A number of assumptions are made in the SCR implementation. If any of these assumptions do not hold for an application, the application may not be able to use certain features of SCR, or it might not be able to use SCR at all. If this is the case, or if you have any questions, please notify the SCR developers. The goal is to expand the implementation to support a large number of applications.

The code must be an MPI application.
For best performance, the code must read and write datasets as a file-per-process in a globally-coordinated fashion. There is support for reading and writing shared files, but one cannot utilize the fastest storage methods in that case. See Section Common configurations for details.
To use the scalable restart capability, a job must be restarted with the same number of processes it ran with when it wrote the checkpoint, and each process must only access the files it wrote during the checkpoint. Note that this may limit the effectiveness of the library for codes that can restart from a checkpoint with a different number of processes than were used to write the checkpoint.

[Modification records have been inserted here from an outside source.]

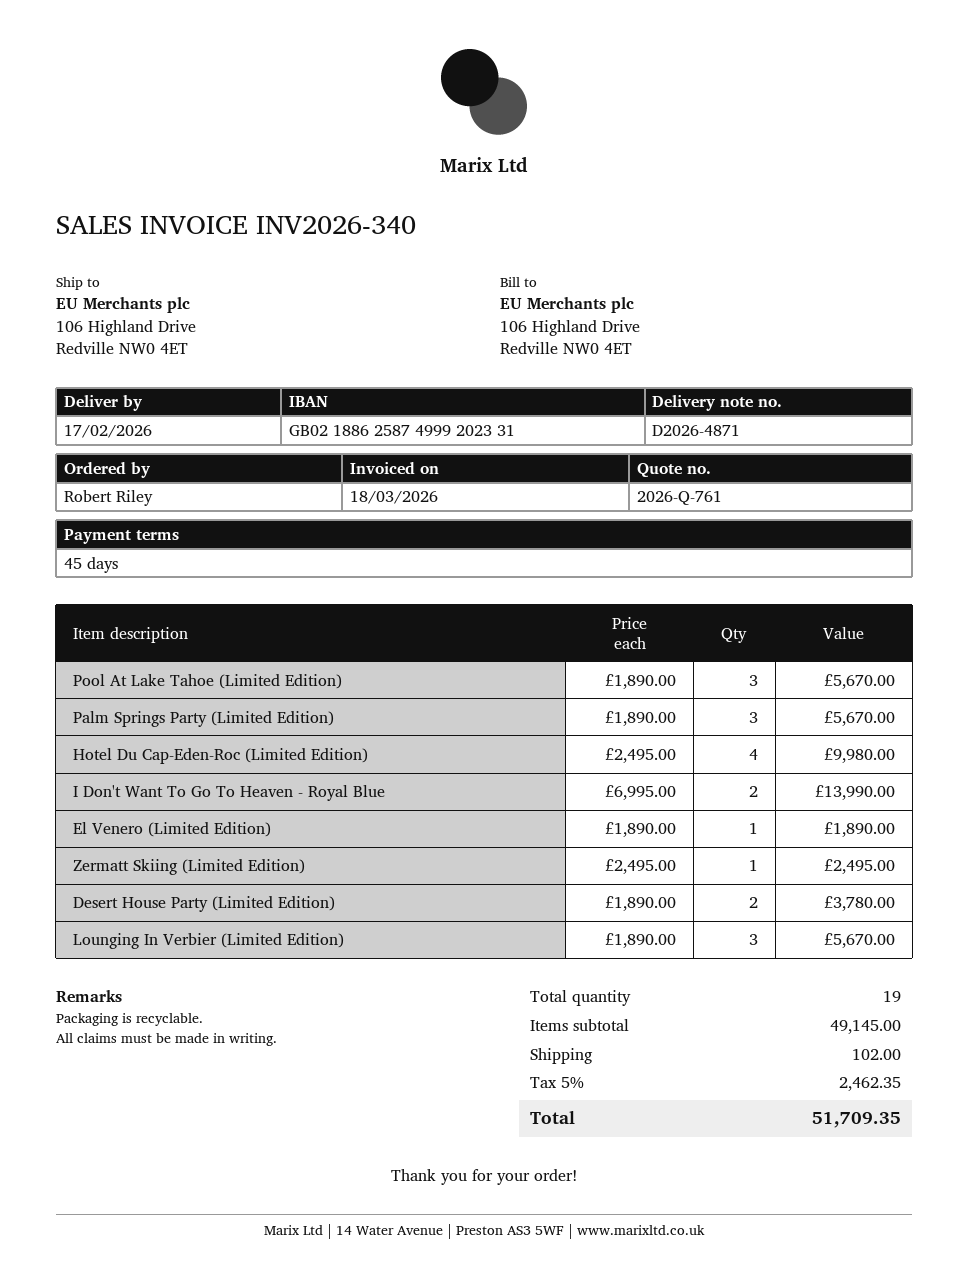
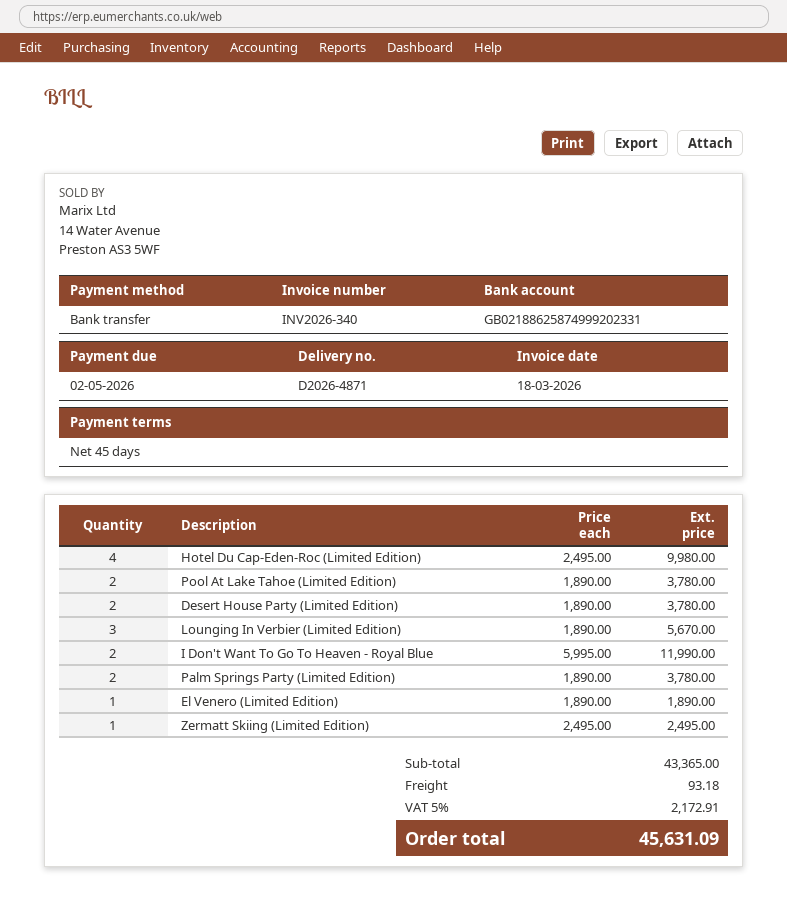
Pool At Lake Tahoe (Limited Edition): 3 x 1890.00 = 5670.00 -> 2 x 1890.00 = 3780.00
Palm Springs Party (Limited Edition): 3 x 1890.00 = 5670.00 -> 2 x 1890.00 = 3780.00
I Don't Want To Go To Heaven - Royal Blue: 2 x 6995.00 = 13990.00 -> 2 x 5995.00 = 11990.00
subtotal: 49145.00 -> 43365.00
shipping: 102.00 -> 93.18
tax: 5% = 2462.35 -> 5% = 2172.91
total: 51709.35 -> 45631.09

Such codes may still benefit from the scalable checkpoint capability, but they must configure SCR to restart from the parallel file system.
It must be possible to store the dataset files from all processes in the same directory. In particular, all files belonging to a given dataset must have distinct names.
Files cannot contain data that span multiple datasets. In particular, there is no support for appending data of the current dataset to a file containing data from a previous dataset. Each dataset must be self-contained.
SCR maintains a set of meta data files that it stores in a subdirectory of the directory containing the application dataset files. The application must allow for these SCR meta data files to coexist with its own files.
All files must reside under a top-level directory on the parallel file system called the “prefix” directory that is specified by the application. Under that prefix directory, the application may use subdirectory trees. See Section Control, cache, and prefix directories for details.
Applications may configure SCR to cache datasets in RAM disk. One must ensure there is sufficient memory capacity to store the dataset files after accounting for the memory consumed by the application. The amount of storage needed depends on the number of cached datasets and the redundancy scheme that is applied. See Section Redundancy schemes for details.
Time limits should be imposed so that the SCR library has sufficient time to flush files from cache to the parallel file system before the resource allocation expires. See Section Halt a job for details.